- The data -
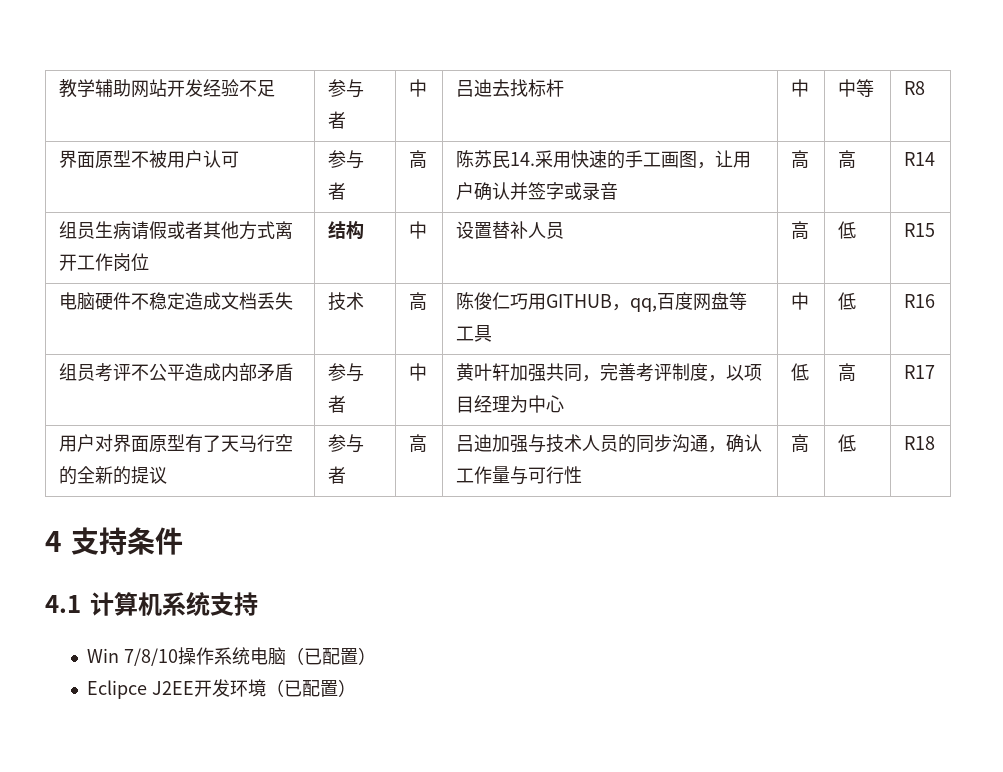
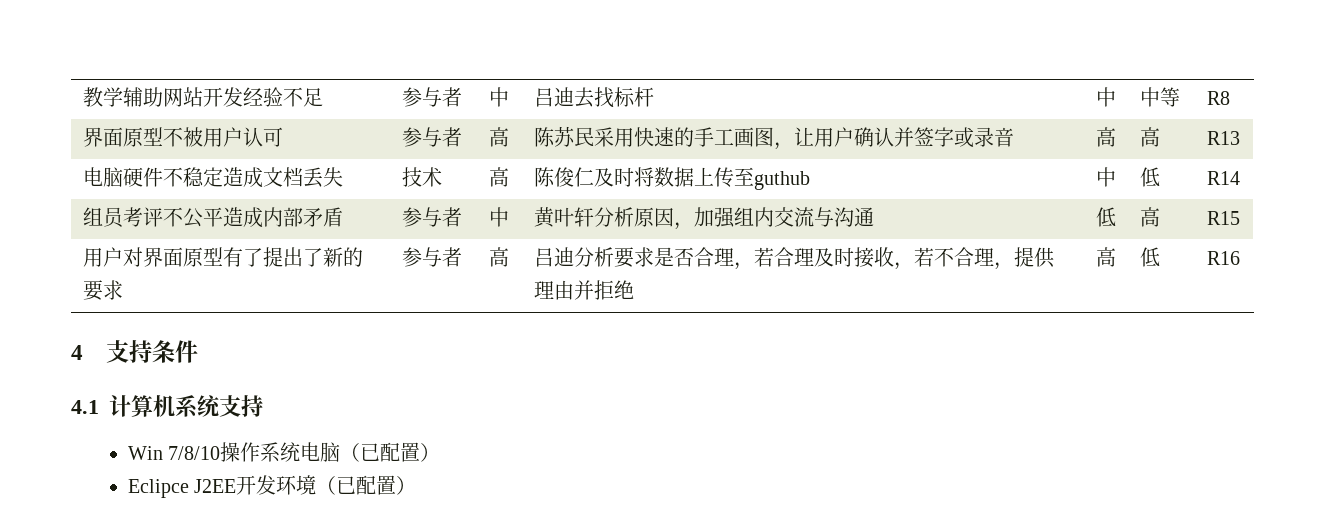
- 界面原型不被用户认可 | 参与者 | 高 | 陈苏民14.采用快速的手工画图，让用户确认并签字或录音 | 高 | 高 | R14
- 组员生病请假或者其他方式离开工作岗位 | 结构 | 中 | 设置替补人员 | 高 | 低 | R15
+ 界面原型不被用户认可 | 参与者 | 高 | 陈苏民采用快速的手工画图，让用户确认并签字或录音 | 高 | 高 | R13
- 电脑硬件不稳定造成文档丢失 | 技术 | 高 | 陈俊仁巧用GITHUB，qq,百度网盘等工具 | 中 | 低 | R16
+ 电脑硬件不稳定造成文档丢失 | 技术 | 高 | 陈俊仁及时将数据上传至guthub | 中 | 低 | R14
- 组员考评不公平造成内部矛盾 | 参与者 | 中 | 黄叶轩加强共同，完善考评制度，以项目经理为中心 | 低 | 高 | R17
+ 组员考评不公平造成内部矛盾 | 参与者 | 中 | 黄叶轩分析原因，加强组内交流与沟通 | 低 | 高 | R15
- 用户对界面原型有了天马行空的全新的提议 | 参与者 | 高 | 吕迪加强与技术人员的同步沟通，确认工作量与可行性 | 高 | 低 | R18
+ 用户对界面原型有了提出了新的要求 | 参与者 | 高 | 吕迪分析要求是否合理，若合理及时接收，若不合理，提供理由并拒绝 | 高 | 低 | R16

- Your goal -
Only the lines from the one containing "- 电脑硬件不稳定造成文档丢失 |" through the end of the entries above should be written out, exactly and in full.

- Task response -
- 电脑硬件不稳定造成文档丢失 | 技术 | 高 | 陈俊仁巧用GITHUB，qq,百度网盘等工具 | 中 | 低 | R16
+ 电脑硬件不稳定造成文档丢失 | 技术 | 高 | 陈俊仁及时将数据上传至guthub | 中 | 低 | R14
- 组员考评不公平造成内部矛盾 | 参与者 | 中 | 黄叶轩加强共同，完善考评制度，以项目经理为中心 | 低 | 高 | R17
+ 组员考评不公平造成内部矛盾 | 参与者 | 中 | 黄叶轩分析原因，加强组内交流与沟通 | 低 | 高 | R15
- 用户对界面原型有了天马行空的全新的提议 | 参与者 | 高 | 吕迪加强与技术人员的同步沟通，确认工作量与可行性 | 高 | 低 | R18
+ 用户对界面原型有了提出了新的要求 | 参与者 | 高 | 吕迪分析要求是否合理，若合理及时接收，若不合理，提供理由并拒绝 | 高 | 低 | R16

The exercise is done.